Why is linguistic diversity and quality so important on the Commission’s websites?

The principle of democratic accountability means that the EU has a duty to provide the public with information on what it is doing. While Europeans’ favourite source of information on European affairs is television (Special Eurobarometer, The Europeans in 2009), someone actively looking for specific information often turns to the web.

The importance of a wide spread of languages and concise, clear, accessible writing is most apparent when the EU finds itself in the public spotlight, and when the stakes are high – for instance in the run-up to national referendums on treaty reform. Not only must the relevant information be available on EUROPA in the relevant languages, but prospective visitors must be able to find it via search engines, and must be able to digest it easily. In other words, the content and structure of EUROPA must address the public’s concerns and its language must mirror the language of the general public. Otherwise, people will look for information on other sites, which may be inaccurate or even hostile to the EU.

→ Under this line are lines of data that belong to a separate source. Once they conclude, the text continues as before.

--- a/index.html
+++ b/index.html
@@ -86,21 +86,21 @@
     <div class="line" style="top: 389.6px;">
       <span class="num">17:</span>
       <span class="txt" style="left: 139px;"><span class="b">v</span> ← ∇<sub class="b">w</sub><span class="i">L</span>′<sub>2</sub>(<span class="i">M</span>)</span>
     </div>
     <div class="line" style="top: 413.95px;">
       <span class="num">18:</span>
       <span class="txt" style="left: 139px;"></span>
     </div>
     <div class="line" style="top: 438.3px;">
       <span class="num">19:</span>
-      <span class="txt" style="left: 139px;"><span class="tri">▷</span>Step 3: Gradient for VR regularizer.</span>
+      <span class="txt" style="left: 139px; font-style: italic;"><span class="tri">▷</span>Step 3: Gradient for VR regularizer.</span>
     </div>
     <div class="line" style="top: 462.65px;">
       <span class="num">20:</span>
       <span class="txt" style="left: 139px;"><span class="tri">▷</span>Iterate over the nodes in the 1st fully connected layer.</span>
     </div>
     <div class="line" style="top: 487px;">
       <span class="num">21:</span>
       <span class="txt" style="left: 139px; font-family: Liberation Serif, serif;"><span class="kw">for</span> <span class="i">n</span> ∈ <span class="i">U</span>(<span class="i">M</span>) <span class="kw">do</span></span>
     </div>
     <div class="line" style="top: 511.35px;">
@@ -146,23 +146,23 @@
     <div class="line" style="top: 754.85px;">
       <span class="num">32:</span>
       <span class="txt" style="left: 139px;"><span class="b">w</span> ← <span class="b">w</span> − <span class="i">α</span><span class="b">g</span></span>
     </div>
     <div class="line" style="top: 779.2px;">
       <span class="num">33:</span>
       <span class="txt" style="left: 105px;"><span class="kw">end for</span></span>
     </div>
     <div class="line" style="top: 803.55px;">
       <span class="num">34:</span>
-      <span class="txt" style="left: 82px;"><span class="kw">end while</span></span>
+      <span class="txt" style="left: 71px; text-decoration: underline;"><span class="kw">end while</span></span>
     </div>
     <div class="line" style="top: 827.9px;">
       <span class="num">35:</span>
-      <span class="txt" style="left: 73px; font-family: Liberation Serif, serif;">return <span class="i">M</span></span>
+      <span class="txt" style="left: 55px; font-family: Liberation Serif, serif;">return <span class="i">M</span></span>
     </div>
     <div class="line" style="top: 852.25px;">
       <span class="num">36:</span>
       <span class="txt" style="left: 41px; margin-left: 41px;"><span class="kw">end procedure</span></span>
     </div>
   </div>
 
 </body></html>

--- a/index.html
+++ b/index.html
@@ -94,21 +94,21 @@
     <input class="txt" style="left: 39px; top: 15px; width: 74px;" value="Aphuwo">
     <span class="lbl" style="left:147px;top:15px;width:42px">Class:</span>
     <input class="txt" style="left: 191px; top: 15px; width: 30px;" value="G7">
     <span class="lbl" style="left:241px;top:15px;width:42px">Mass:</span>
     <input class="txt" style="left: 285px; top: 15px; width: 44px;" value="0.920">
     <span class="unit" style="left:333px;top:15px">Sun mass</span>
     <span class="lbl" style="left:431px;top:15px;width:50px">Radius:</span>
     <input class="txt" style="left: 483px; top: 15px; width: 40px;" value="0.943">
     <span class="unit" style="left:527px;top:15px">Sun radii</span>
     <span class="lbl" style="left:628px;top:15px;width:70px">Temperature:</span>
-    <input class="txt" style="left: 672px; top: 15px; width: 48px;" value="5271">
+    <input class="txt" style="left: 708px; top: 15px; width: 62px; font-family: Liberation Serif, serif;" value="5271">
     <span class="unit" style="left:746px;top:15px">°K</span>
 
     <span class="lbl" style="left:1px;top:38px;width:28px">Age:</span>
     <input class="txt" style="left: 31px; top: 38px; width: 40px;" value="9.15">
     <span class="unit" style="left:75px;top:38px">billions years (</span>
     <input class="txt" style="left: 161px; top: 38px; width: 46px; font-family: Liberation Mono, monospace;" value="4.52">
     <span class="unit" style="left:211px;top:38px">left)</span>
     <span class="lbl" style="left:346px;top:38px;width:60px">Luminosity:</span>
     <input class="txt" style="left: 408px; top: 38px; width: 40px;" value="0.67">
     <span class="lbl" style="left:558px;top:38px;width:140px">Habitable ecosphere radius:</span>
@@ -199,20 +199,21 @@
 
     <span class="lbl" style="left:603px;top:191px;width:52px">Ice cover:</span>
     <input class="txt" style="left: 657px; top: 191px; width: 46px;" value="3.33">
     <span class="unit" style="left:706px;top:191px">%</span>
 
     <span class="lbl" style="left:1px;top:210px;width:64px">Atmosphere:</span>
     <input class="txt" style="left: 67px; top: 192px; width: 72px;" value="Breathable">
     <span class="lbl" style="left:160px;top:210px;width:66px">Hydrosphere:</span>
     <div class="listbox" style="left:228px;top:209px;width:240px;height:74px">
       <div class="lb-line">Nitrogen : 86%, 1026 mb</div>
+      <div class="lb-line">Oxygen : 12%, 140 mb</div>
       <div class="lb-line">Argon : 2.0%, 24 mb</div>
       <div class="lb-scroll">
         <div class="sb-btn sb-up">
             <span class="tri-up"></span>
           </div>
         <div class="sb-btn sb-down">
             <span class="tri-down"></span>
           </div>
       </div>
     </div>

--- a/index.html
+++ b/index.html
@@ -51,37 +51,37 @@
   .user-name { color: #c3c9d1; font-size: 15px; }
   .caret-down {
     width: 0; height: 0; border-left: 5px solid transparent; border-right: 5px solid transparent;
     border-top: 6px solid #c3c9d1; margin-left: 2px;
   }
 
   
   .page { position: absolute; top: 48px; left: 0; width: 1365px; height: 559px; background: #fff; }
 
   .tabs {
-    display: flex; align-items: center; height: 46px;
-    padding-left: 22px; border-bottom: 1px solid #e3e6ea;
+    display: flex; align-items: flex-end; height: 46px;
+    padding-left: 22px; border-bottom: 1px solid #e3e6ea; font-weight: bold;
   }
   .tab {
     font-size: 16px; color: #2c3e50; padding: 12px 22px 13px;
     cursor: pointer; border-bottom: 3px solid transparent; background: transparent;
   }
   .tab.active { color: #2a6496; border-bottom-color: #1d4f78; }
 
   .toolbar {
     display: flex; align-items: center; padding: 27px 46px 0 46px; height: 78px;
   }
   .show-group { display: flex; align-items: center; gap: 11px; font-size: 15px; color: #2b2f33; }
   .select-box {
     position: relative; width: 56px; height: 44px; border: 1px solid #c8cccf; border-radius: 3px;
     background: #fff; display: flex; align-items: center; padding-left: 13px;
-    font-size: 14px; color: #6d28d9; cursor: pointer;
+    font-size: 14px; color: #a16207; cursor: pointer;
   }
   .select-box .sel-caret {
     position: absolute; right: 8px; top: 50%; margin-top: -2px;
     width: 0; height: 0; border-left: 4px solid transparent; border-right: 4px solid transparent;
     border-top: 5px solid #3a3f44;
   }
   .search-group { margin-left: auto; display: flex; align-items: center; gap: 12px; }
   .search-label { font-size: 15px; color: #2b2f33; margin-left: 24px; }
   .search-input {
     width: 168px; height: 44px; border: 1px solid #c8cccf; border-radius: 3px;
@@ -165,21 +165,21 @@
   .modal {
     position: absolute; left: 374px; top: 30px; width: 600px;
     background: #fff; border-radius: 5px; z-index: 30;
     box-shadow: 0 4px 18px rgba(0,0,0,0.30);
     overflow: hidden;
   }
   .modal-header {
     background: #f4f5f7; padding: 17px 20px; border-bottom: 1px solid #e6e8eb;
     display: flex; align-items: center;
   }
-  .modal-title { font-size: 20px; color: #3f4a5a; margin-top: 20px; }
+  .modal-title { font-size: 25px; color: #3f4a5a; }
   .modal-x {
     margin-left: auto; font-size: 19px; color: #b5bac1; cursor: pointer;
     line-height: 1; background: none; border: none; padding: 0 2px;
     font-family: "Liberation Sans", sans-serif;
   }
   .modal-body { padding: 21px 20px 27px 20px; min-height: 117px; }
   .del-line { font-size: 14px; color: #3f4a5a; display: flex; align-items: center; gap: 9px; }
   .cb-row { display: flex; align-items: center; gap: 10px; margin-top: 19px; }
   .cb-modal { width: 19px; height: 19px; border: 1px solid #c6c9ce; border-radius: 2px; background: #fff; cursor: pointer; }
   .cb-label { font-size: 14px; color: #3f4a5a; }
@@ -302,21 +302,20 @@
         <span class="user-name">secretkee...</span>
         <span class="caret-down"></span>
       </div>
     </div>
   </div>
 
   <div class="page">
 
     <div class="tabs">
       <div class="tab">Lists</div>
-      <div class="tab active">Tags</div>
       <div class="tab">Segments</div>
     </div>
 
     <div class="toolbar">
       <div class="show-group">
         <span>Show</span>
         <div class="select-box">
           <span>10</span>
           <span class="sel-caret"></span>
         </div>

In view of this, a functional approach (“skopos”) to translation would seem appropriate for examining web translations: how do language versions influence their readers? But studying such influences would require extensive in-depth research including interviews with readers and observation of their reactions. That is why web translations are examined here from a more “linguistic” point of view: this involved comparing and contrasting the contents and purpose of different language versions and studying the relationship between translation solutions and what we know about cultural habits or attitudes of the various language groups.

In spite of this choice, made on practical grounds, it is important to consider EUROPA and its languages as an active agent in Commission communication work. As Yves Gambier points out (Yves Gambier : Trajectoires, in Traduire pour le web, Actes des universités d’été et d’automne 2005 et du colloque international Traduction spécialisée: chemins parcourus et autoroutes à venir. Traduire pour le Web. Rennes, Université Rennes II, 10 et 11 juin 2005. Direction Daniel Gouadec. P. 51), translating for the web can be studied as an action which impacts on society, not just as an intellectual process.